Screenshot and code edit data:
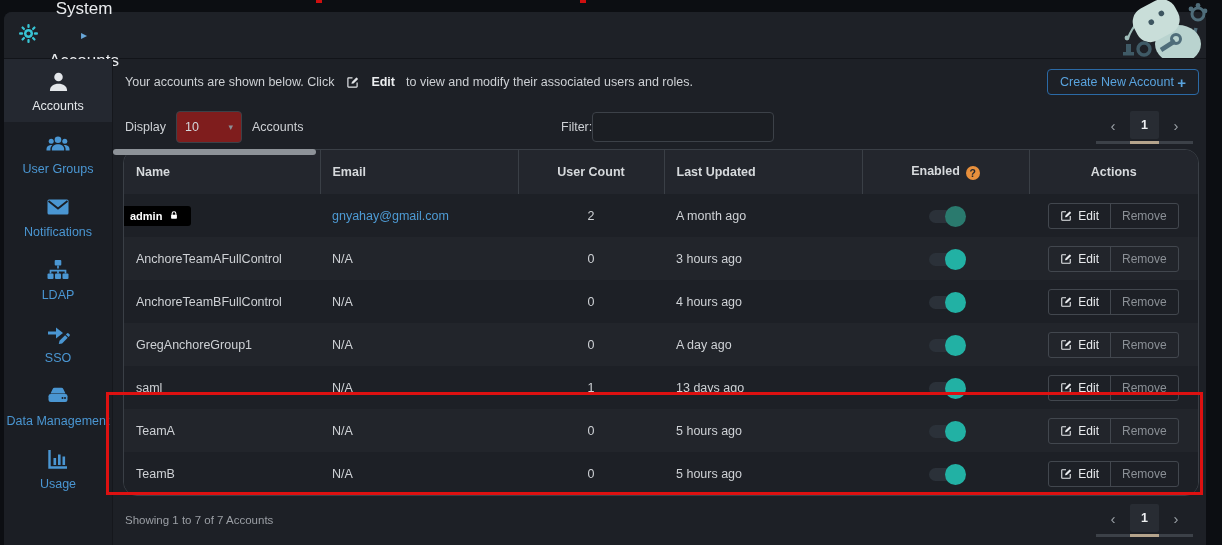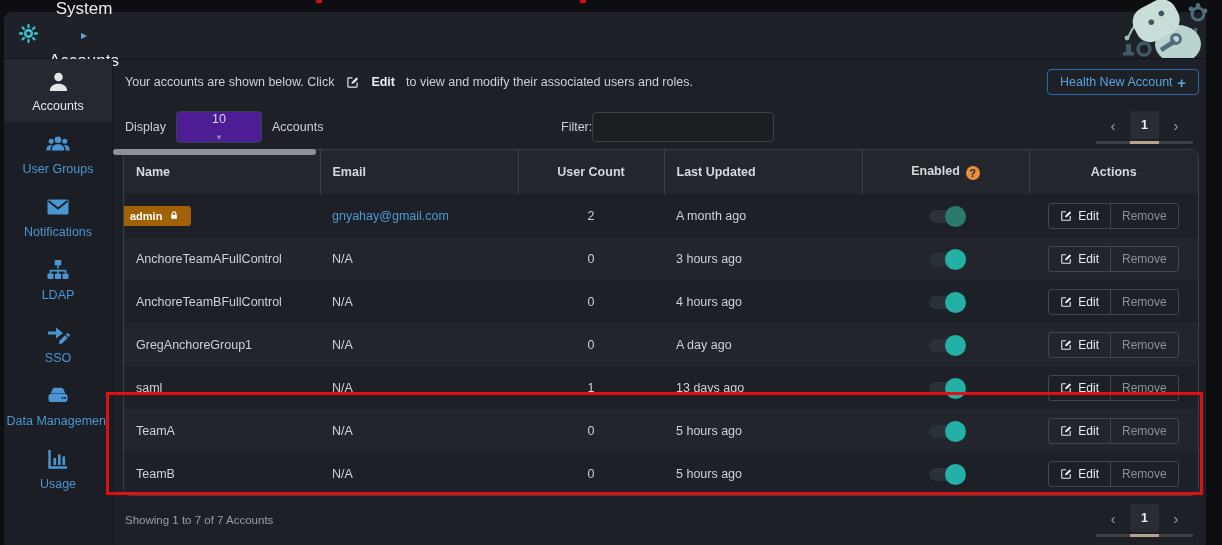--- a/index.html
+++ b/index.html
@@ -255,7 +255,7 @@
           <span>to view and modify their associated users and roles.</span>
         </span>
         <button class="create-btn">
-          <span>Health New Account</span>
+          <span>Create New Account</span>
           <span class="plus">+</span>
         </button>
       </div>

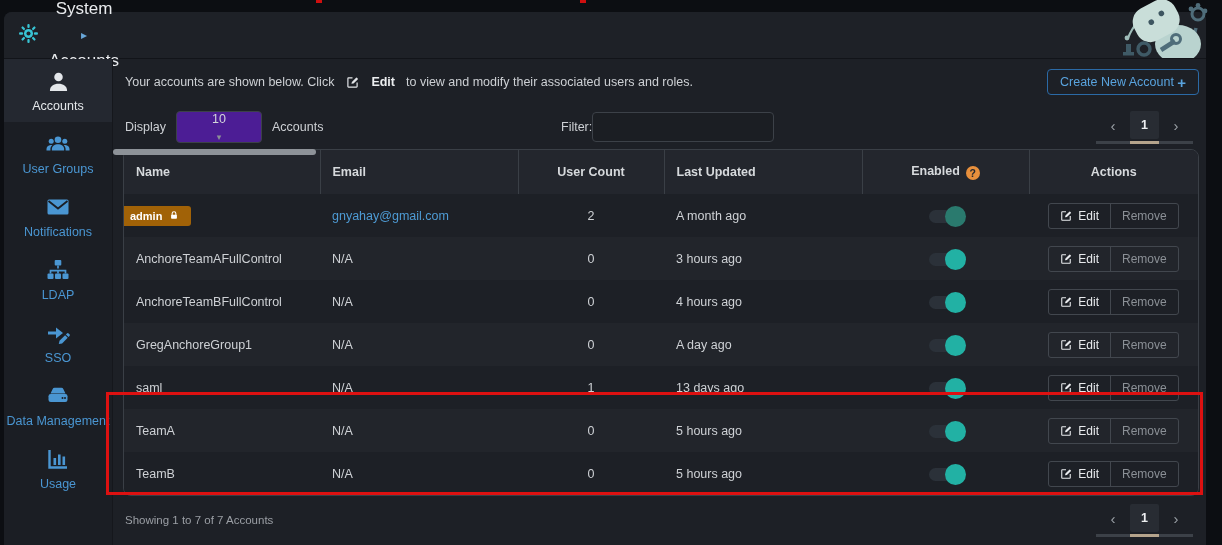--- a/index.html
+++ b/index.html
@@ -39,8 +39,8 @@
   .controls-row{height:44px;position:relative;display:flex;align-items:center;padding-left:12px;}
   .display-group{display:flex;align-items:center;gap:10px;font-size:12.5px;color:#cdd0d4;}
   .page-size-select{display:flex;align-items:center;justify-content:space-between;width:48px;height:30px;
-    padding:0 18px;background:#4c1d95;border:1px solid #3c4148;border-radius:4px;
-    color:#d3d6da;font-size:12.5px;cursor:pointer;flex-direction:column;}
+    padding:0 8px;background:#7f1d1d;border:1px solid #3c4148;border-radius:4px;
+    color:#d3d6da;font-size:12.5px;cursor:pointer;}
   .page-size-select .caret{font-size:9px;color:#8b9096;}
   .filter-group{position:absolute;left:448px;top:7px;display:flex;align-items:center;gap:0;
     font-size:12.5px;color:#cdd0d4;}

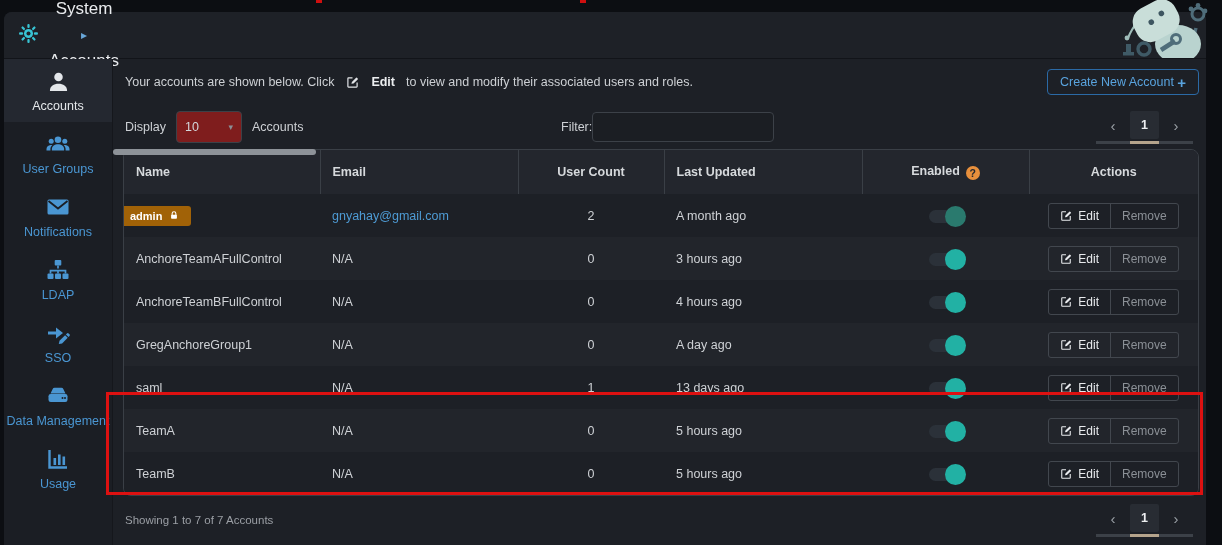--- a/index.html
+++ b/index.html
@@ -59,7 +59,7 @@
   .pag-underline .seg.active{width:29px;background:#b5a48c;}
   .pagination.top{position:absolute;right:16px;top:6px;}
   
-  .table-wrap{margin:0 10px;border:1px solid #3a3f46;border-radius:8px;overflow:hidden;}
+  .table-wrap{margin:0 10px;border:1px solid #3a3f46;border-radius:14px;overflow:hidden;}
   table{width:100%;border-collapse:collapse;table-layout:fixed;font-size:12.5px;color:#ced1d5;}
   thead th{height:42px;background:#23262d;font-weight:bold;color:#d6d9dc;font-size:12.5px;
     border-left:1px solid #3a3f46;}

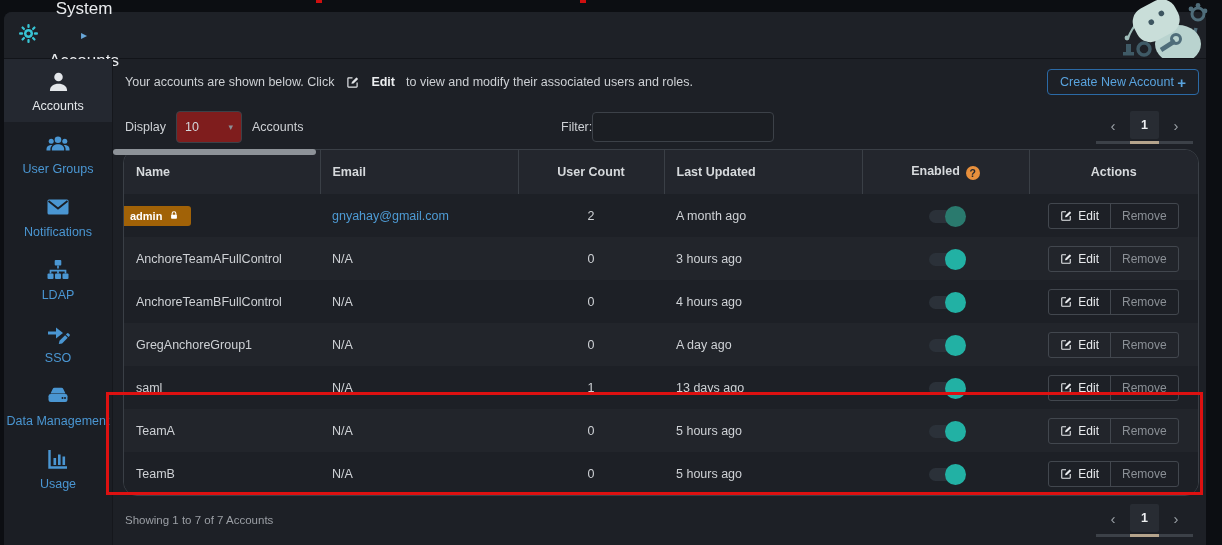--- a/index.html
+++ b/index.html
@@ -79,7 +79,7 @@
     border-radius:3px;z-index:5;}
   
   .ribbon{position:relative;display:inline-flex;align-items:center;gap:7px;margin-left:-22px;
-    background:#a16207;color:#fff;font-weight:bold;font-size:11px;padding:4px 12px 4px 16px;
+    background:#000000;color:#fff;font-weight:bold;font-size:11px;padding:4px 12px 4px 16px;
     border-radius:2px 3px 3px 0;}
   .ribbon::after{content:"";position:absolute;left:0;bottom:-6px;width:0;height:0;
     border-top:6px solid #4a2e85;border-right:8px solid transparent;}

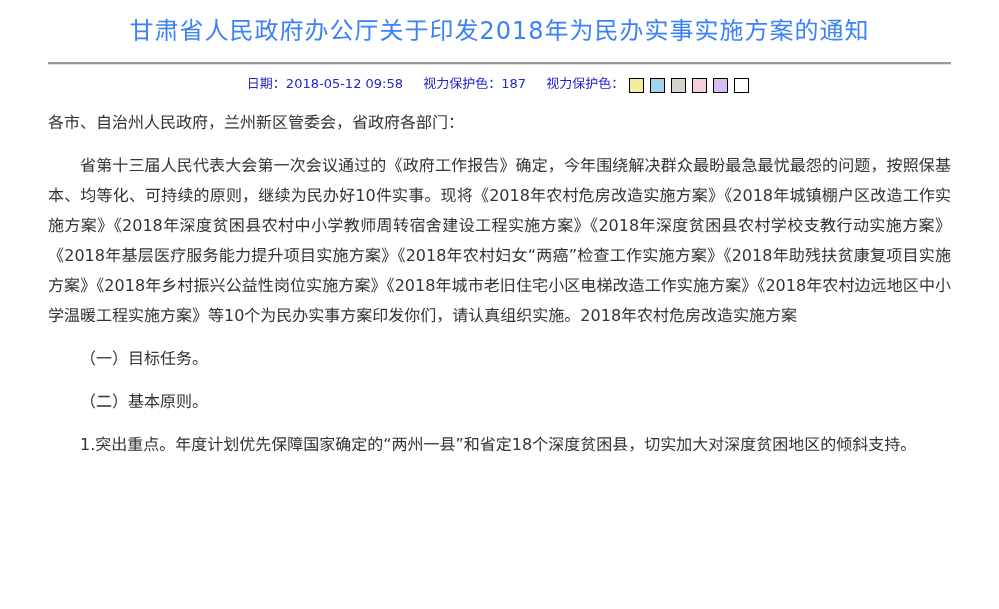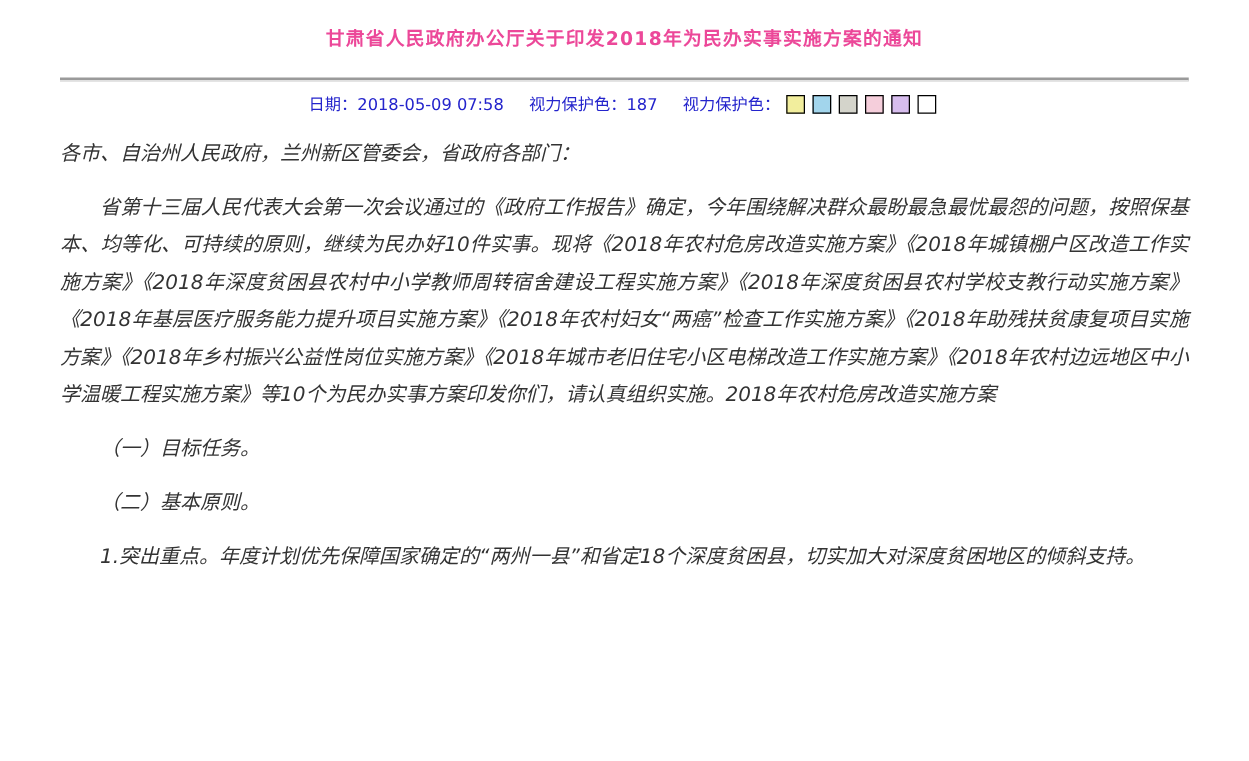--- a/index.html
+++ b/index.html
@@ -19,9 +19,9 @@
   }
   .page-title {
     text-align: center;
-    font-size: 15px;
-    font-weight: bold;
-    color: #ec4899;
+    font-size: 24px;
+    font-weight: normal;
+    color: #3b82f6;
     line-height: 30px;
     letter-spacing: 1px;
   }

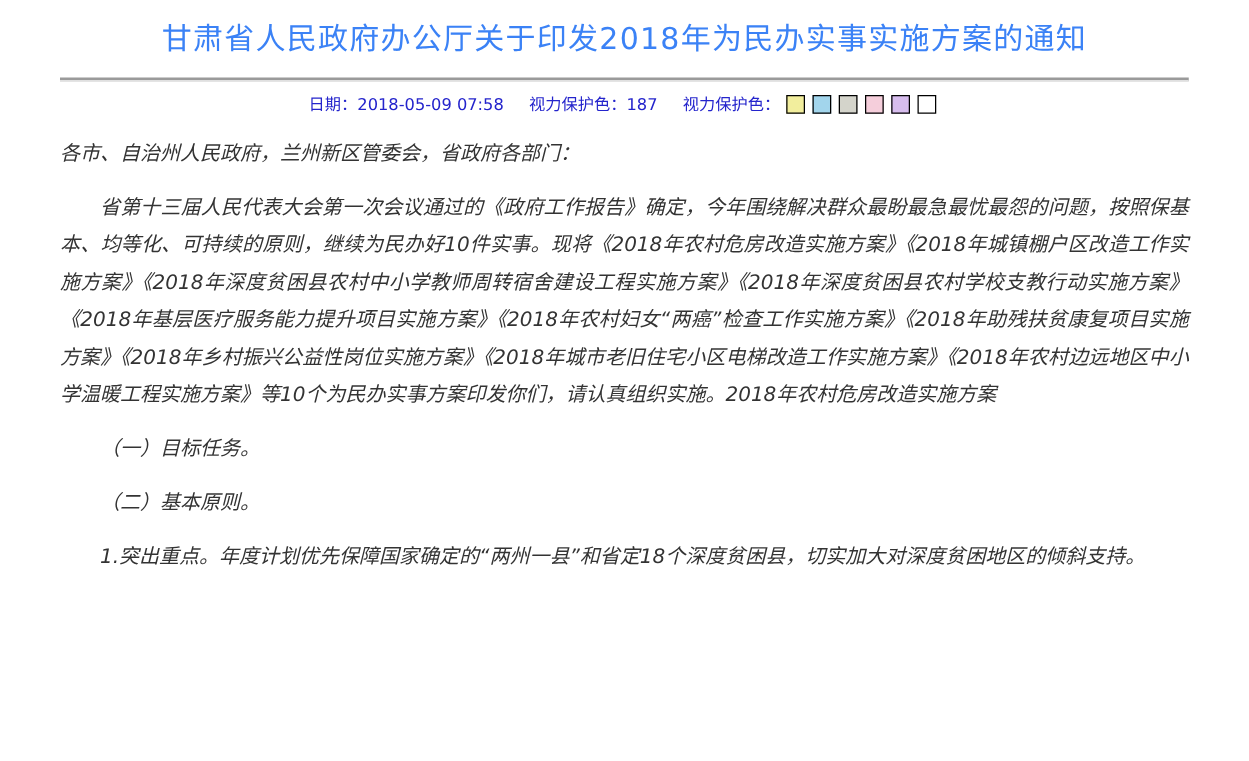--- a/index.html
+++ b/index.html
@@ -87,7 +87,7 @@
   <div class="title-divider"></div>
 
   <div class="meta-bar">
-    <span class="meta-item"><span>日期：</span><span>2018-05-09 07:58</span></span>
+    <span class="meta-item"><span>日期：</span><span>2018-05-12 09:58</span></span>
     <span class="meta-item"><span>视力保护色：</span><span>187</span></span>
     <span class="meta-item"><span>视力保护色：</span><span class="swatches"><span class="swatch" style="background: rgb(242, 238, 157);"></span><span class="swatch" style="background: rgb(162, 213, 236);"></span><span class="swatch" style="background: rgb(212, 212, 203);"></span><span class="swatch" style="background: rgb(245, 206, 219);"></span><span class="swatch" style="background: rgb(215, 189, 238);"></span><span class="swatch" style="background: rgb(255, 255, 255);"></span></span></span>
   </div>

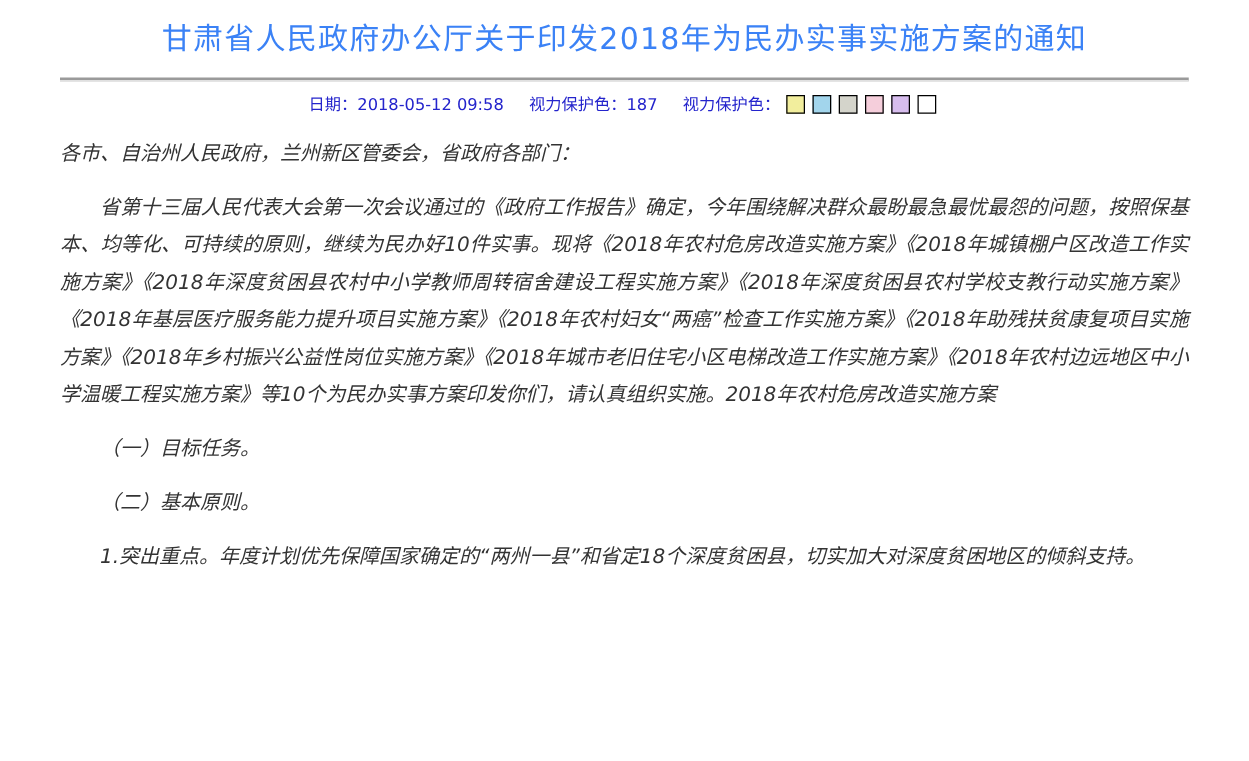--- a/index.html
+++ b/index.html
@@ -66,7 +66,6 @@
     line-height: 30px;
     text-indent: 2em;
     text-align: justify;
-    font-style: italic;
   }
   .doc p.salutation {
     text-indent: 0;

◆ **PROBLEM REQUIREMENTS**:
The copy you return must match the records above exactly, minus any images.

◆ **EXERCISE OUTPUT**:
--- a/index.html
+++ b/index.html
@@ -255,7 +255,7 @@
           <span>to view and modify their associated users and roles.</span>
         </span>
         <button class="create-btn">
-          <span>Health New Account</span>
+          <span>Create New Account</span>
           <span class="plus">+</span>
         </button>
       </div>

--- a/index.html
+++ b/index.html
@@ -39,8 +39,8 @@
   .controls-row{height:44px;position:relative;display:flex;align-items:center;padding-left:12px;}
   .display-group{display:flex;align-items:center;gap:10px;font-size:12.5px;color:#cdd0d4;}
   .page-size-select{display:flex;align-items:center;justify-content:space-between;width:48px;height:30px;
-    padding:0 18px;background:#4c1d95;border:1px solid #3c4148;border-radius:4px;
-    color:#d3d6da;font-size:12.5px;cursor:pointer;flex-direction:column;}
+    padding:0 8px;background:#7f1d1d;border:1px solid #3c4148;border-radius:4px;
+    color:#d3d6da;font-size:12.5px;cursor:pointer;}
   .page-size-select .caret{font-size:9px;color:#8b9096;}
   .filter-group{position:absolute;left:448px;top:7px;display:flex;align-items:center;gap:0;
     font-size:12.5px;color:#cdd0d4;}

--- a/index.html
+++ b/index.html
@@ -59,7 +59,7 @@
   .pag-underline .seg.active{width:29px;background:#b5a48c;}
   .pagination.top{position:absolute;right:16px;top:6px;}
   
-  .table-wrap{margin:0 10px;border:1px solid #3a3f46;border-radius:8px;overflow:hidden;}
+  .table-wrap{margin:0 10px;border:1px solid #3a3f46;border-radius:14px;overflow:hidden;}
   table{width:100%;border-collapse:collapse;table-layout:fixed;font-size:12.5px;color:#ced1d5;}
   thead th{height:42px;background:#23262d;font-weight:bold;color:#d6d9dc;font-size:12.5px;
     border-left:1px solid #3a3f46;}

--- a/index.html
+++ b/index.html
@@ -79,7 +79,7 @@
     border-radius:3px;z-index:5;}
   
   .ribbon{position:relative;display:inline-flex;align-items:center;gap:7px;margin-left:-22px;
-    background:#a16207;color:#fff;font-weight:bold;font-size:11px;padding:4px 12px 4px 16px;
+    background:#000000;color:#fff;font-weight:bold;font-size:11px;padding:4px 12px 4px 16px;
     border-radius:2px 3px 3px 0;}
   .ribbon::after{content:"";position:absolute;left:0;bottom:-6px;width:0;height:0;
     border-top:6px solid #4a2e85;border-right:8px solid transparent;}

--- a/index.html
+++ b/index.html
@@ -19,9 +19,9 @@
   }
   .page-title {
     text-align: center;
-    font-size: 15px;
-    font-weight: bold;
-    color: #ec4899;
+    font-size: 24px;
+    font-weight: normal;
+    color: #3b82f6;
     line-height: 30px;
     letter-spacing: 1px;
   }

--- a/index.html
+++ b/index.html
@@ -87,7 +87,7 @@
   <div class="title-divider"></div>
 
   <div class="meta-bar">
-    <span class="meta-item"><span>日期：</span><span>2018-05-09 07:58</span></span>
+    <span class="meta-item"><span>日期：</span><span>2018-05-12 09:58</span></span>
     <span class="meta-item"><span>视力保护色：</span><span>187</span></span>
     <span class="meta-item"><span>视力保护色：</span><span class="swatches"><span class="swatch" style="background: rgb(242, 238, 157);"></span><span class="swatch" style="background: rgb(162, 213, 236);"></span><span class="swatch" style="background: rgb(212, 212, 203);"></span><span class="swatch" style="background: rgb(245, 206, 219);"></span><span class="swatch" style="background: rgb(215, 189, 238);"></span><span class="swatch" style="background: rgb(255, 255, 255);"></span></span></span>
   </div>

--- a/index.html
+++ b/index.html
@@ -66,7 +66,6 @@
     line-height: 30px;
     text-indent: 2em;
     text-align: justify;
-    font-style: italic;
   }
   .doc p.salutation {
     text-indent: 0;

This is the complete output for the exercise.